La sua posizione, infatti, richiedeva spesso la sua presenza a giochi e spettacoli, ma in queste occasioni si occupava di leggere, farsi leggere o scrivere appunti. Era uno di quelli che ritenevano “che nulla dovesse essere fatto frettolosamente e che pochi crimini fossero peggiori della perdita di tempo“. La completezza delle sue riforme legali e giuridiche è davvero impressionante. Furono beneficiati gli schiavi, gli eredi, le donne e i bambini, e si cercò seriamente di far fronte alla costante diminuzione del tasso di natalità dei figli legittimi.
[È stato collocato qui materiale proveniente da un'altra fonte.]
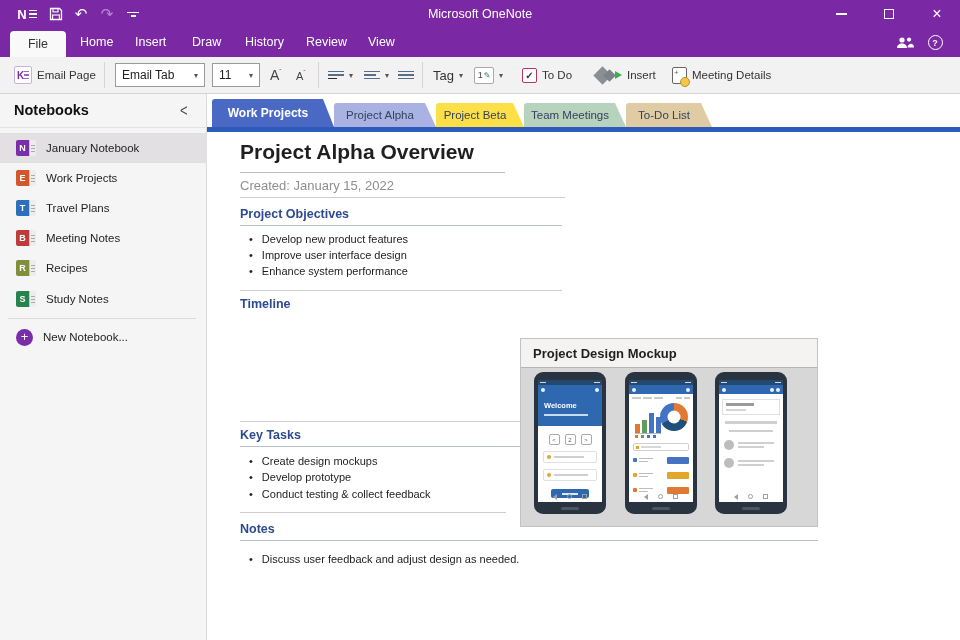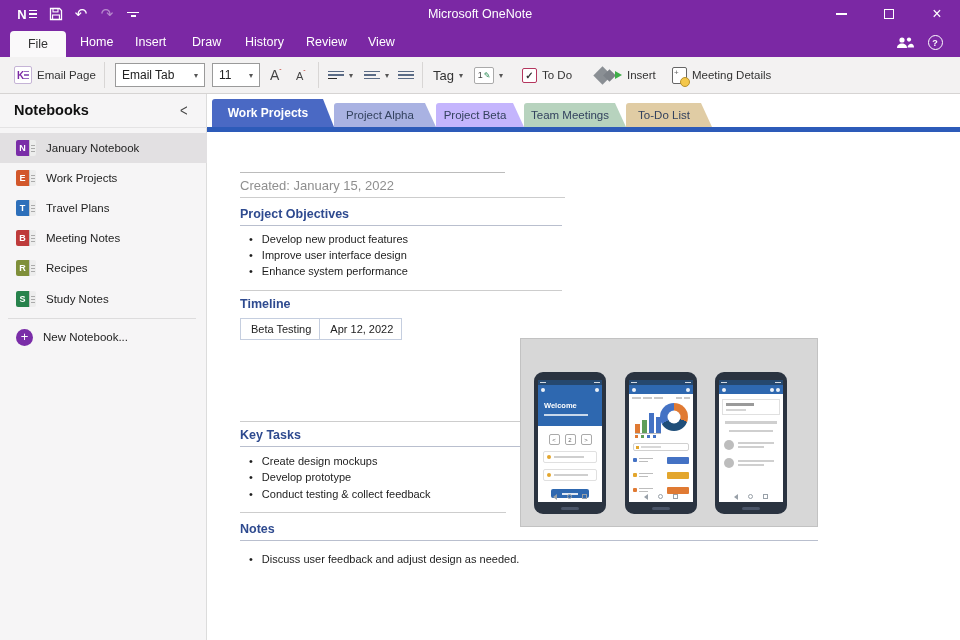--- a/index.html
+++ b/index.html
@@ -394,7 +394,7 @@
     <div class="tab" style="left: 127px; top: 9px; width: 102px; height: 24px; background: rgb(169, 178, 226);">
         <span>Project Alpha</span>
       </div>
-    <div class="tab" style="left: 229px; top: 9px; width: 88px; height: 24px; background: #c4b5fd;">
+    <div class="tab" style="left: 229px; top: 9px; width: 88px; height: 24px; background: #fde047;">
         <span>Project Beta</span>
       </div>
     <div class="tab" style="left: 317px; top: 9px; width: 102px; height: 24px; background: rgb(183, 211, 190);">

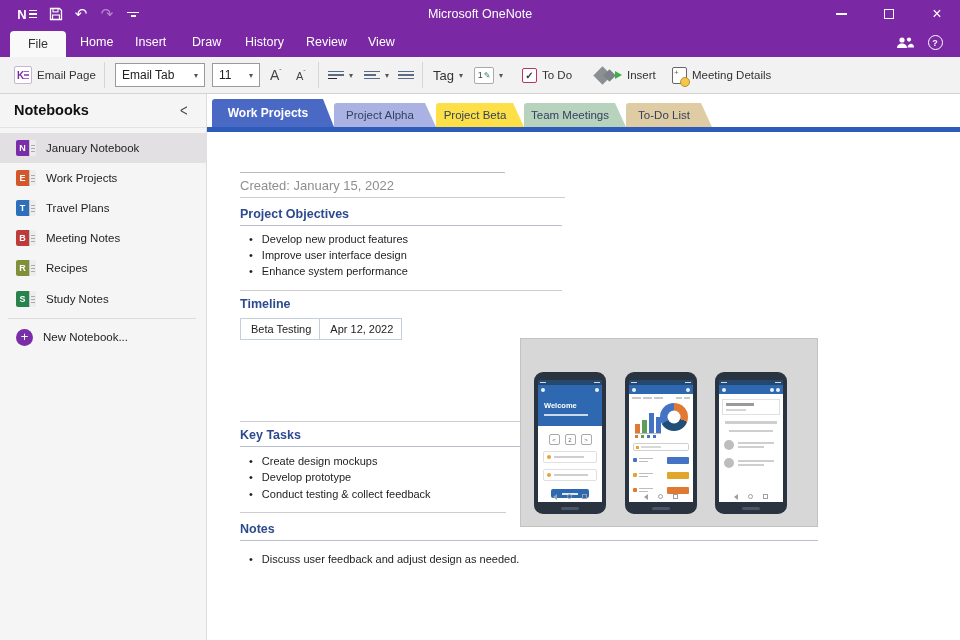--- a/index.html
+++ b/index.html
@@ -405,6 +405,7 @@
       </div>
     <div class="tab-bar"></div>
 
+    <div class="pg-title">Project Alpha Overview</div>
     <div class="pg-title-line"></div>
     <div class="pg-created">Created: January 15, 2022</div>
     <div class="hr" style="left:33px; top:103px; width:325px;"></div>

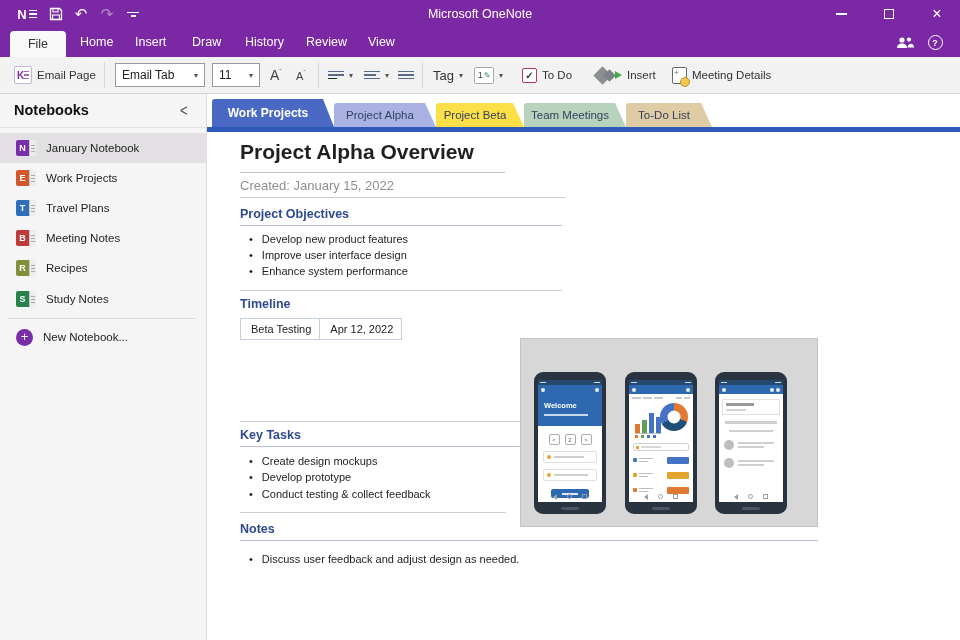--- a/index.html
+++ b/index.html
@@ -429,10 +429,6 @@
     <div class="sec-h" style="left:33px; top:203px;">Timeline</div>
     <table class="tl">
       <tbody>
-      <tr>
-        <td>Beta Testing</td>
-            <td>Apr 12, 2022</td>
-      </tr>
     </tbody>
       </table>
 

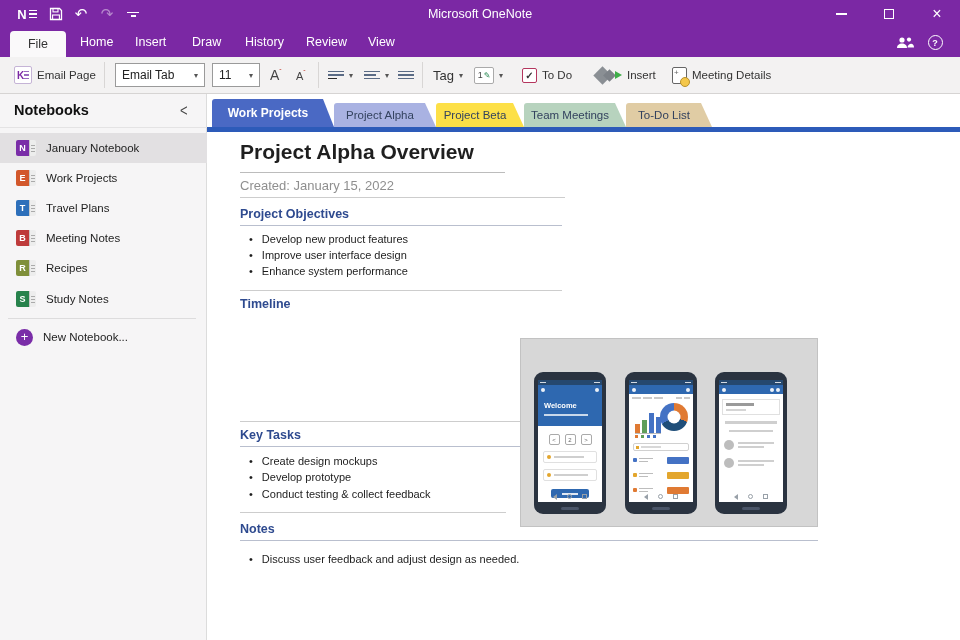--- a/index.html
+++ b/index.html
@@ -457,6 +457,9 @@
       </div>
 
     <div id="mockup">
+      <div class="mk-header">
+          <span>Project Design Mockup</span>
+        </div>
 
       <div class="phone" style="left:13px;">
         <div class="screen">

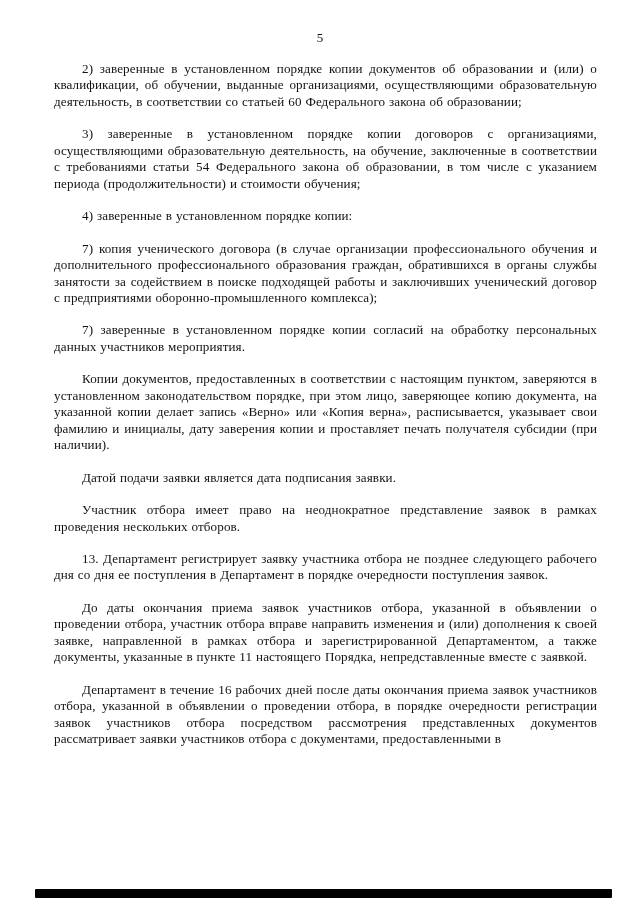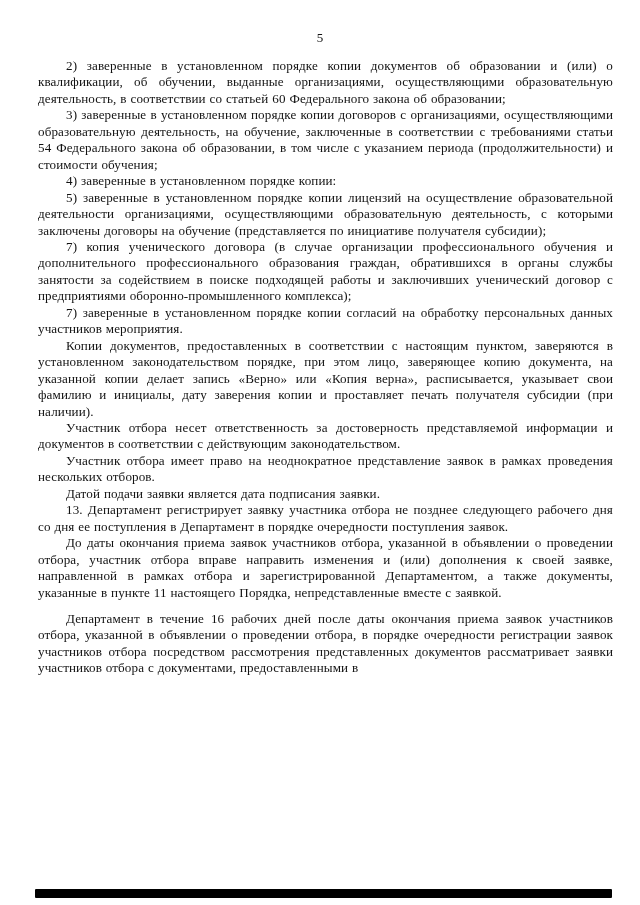--- a/index.html
+++ b/index.html
@@ -31,7 +31,7 @@
     letter-spacing: 0.1px;
   }
   .content p {
-    margin: 0;
+    margin: 16px;
     padding: 0;
     text-indent: 28px;
     word-spacing: 0.5px;

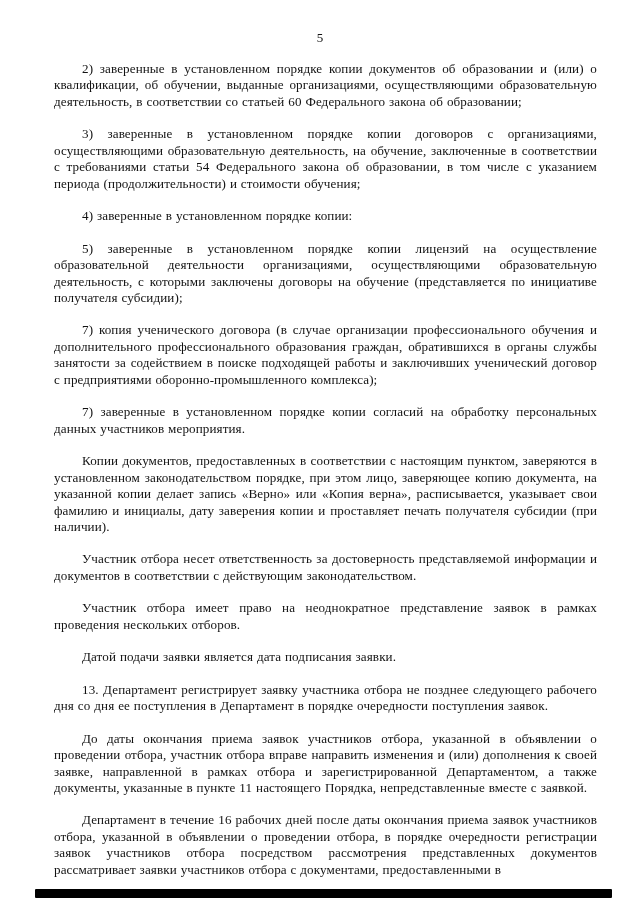--- a/index.html
+++ b/index.html
@@ -58,7 +58,6 @@
     <p>2) заверенные в установленном порядке копии документов об образовании и (или) о квалификации, об обучении, выданные организациями, осуществляющими образовательную деятельность, в соответствии со статьей 60 Федерального закона об образовании;</p>
     <p>3) заверенные в установленном порядке копии договоров с организациями, осуществляющими образовательную деятельность, на обучение, заключенные в соответствии с требованиями статьи 54 Федерального закона об образовании, в том числе с указанием периода (продолжительности) и стоимости обучения;</p>
     <p>4) заверенные в установленном порядке копии:</p>
-    <p>5) заверенные в установленном порядке копии лицензий на осуществление образовательной деятельности организациями, осуществляющими образовательную деятельность, с которыми заключены договоры на обучение (представляется по инициативе получателя субсидии);</p>
     <p>7) копия ученического договора (в случае организации профессионального обучения и дополнительного профессионального образования граждан, обратившихся в органы службы занятости за содействием в поиске подходящей работы и заключивших ученический договор с предприятиями оборонно-промышленного комплекса);</p>
     <p>7) заверенные в установленном порядке копии согласий на обработку персональных данных участников мероприятия.</p>
     <p>Копии документов, предоставленных в соответствии с настоящим пунктом, заверяются в установленном законодательством порядке, при этом лицо, заверяющее копию документа, на указанной копии делает запись «Верно» или «Копия верна», расписывается, указывает свои фамилию и инициалы, дату заверения копии и проставляет печать получателя субсидии (при наличии).</p>

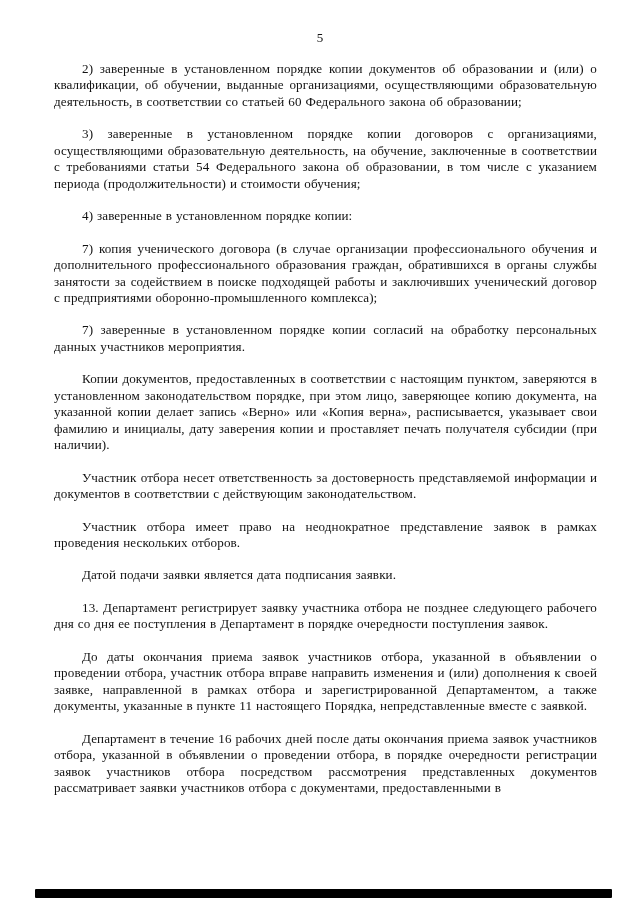--- a/index.html
+++ b/index.html
@@ -61,7 +61,6 @@
     <p>7) копия ученического договора (в случае организации профессионального обучения и дополнительного профессионального образования граждан, обратившихся в органы службы занятости за содействием в поиске подходящей работы и заключивших ученический договор с предприятиями оборонно-промышленного комплекса);</p>
     <p>7) заверенные в установленном порядке копии согласий на обработку персональных данных участников мероприятия.</p>
     <p>Копии документов, предоставленных в соответствии с настоящим пунктом, заверяются в установленном законодательством порядке, при этом лицо, заверяющее копию документа, на указанной копии делает запись «Верно» или «Копия верна», расписывается, указывает свои фамилию и инициалы, дату заверения копии и проставляет печать получателя субсидии (при наличии).</p>
-    <p>Участник отбора несет ответственность за достоверность представляемой информации и документов в соответствии с действующим законодательством.</p>
     <p>Участник отбора имеет право на неоднократное представление заявок в рамках проведения нескольких отборов.</p>
     <p>Датой подачи заявки является дата подписания заявки.</p>
     <p>13. Департамент регистрирует заявку участника отбора не позднее следующего рабочего дня со дня ее поступления в Департамент в порядке очередности поступления заявок.</p>

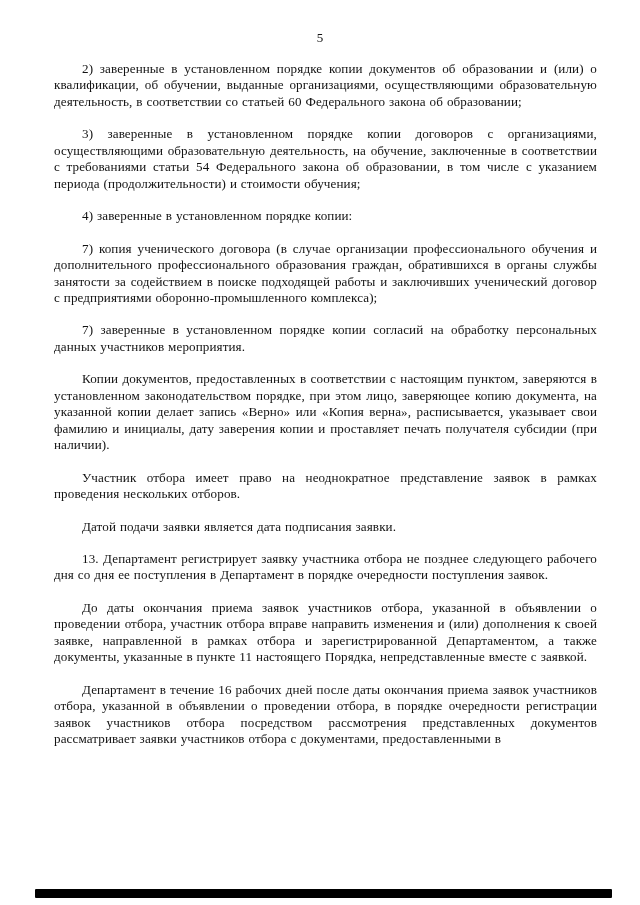--- a/index.html
+++ b/index.html
@@ -61,8 +61,8 @@
     <p>7) копия ученического договора (в случае организации профессионального обучения и дополнительного профессионального образования граждан, обратившихся в органы службы занятости за содействием в поиске подходящей работы и заключивших ученический договор с предприятиями оборонно-промышленного комплекса);</p>
     <p>7) заверенные в установленном порядке копии согласий на обработку персональных данных участников мероприятия.</p>
     <p>Копии документов, предоставленных в соответствии с настоящим пунктом, заверяются в установленном законодательством порядке, при этом лицо, заверяющее копию документа, на указанной копии делает запись «Верно» или «Копия верна», расписывается, указывает свои фамилию и инициалы, дату заверения копии и проставляет печать получателя субсидии (при наличии).</p>
+    <p>Датой подачи заявки является дата подписания заявки.</p>
     <p>Участник отбора имеет право на неоднократное представление заявок в рамках проведения нескольких отборов.</p>
-    <p>Датой подачи заявки является дата подписания заявки.</p>
     <p>13. Департамент регистрирует заявку участника отбора не позднее следующего рабочего дня со дня ее поступления в Департамент в порядке очередности поступления заявок.</p>
     <p>До даты окончания приема заявок участников отбора, указанной в объявлении о проведении отбора, участник отбора вправе направить изменения и (или) дополнения к своей заявке, направленной в рамках отбора и зарегистрированной Департаментом, а также документы, указанные в пункте 11 настоящего Порядка, непредставленные вместе с заявкой.</p>
     <p class="gap-before">Департамент в течение 16 рабочих дней после даты окончания приема заявок участников отбора, указанной в объявлении о проведении отбора, в порядке очередности регистрации заявок участников отбора посредством рассмотрения представленных документов рассматривает заявки участников отбора с документами, предоставленными в</p>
Nell’autunno del 169 due tribù germaniche, i Quadi e i Marcomanni, con i loro alleati Vandali, Iazigi e Sarmati, rinnovarono le ostilità e, per tre anni, Aurelio risiedette quasi costantemente a Carnuntum. Alla fine i Marcomanni furono cacciati dalla Pannonia e furono quasi distrutti nella loro ritirata attraverso il Danubio. Nel 174 Aurelio ottenne sui Quadi una vittoria decisiva, ricordata da una delle sculture sulla colonna di Antonino.
La “Legione Tonante” e il Miracolo della pioggia
Si narra che i Romani, bloccati in un fossato, con le riserve ormai esaurite, soffrissero la sete. Un’improvvisa tempesta donò pioggia in abbondanza, mentre grandine e tuoni confusero i nemici e permisero ai Romani di ottenere una vittoria facile e completa. Questo trionfo fu universalmente considerato all’epoca, e molto tempo dopo, fu considerato un vero e proprio miracolo e portò il nome di “Miracolo della legione tonante”. Gli scrittori pagani (ad esempio Dione Cassio, lxx. 8-10) attribuirono la vittoria alle arti magiche di un egiziano di nome Arnuphis, il quale si impose su Mercurio e su altri dèi.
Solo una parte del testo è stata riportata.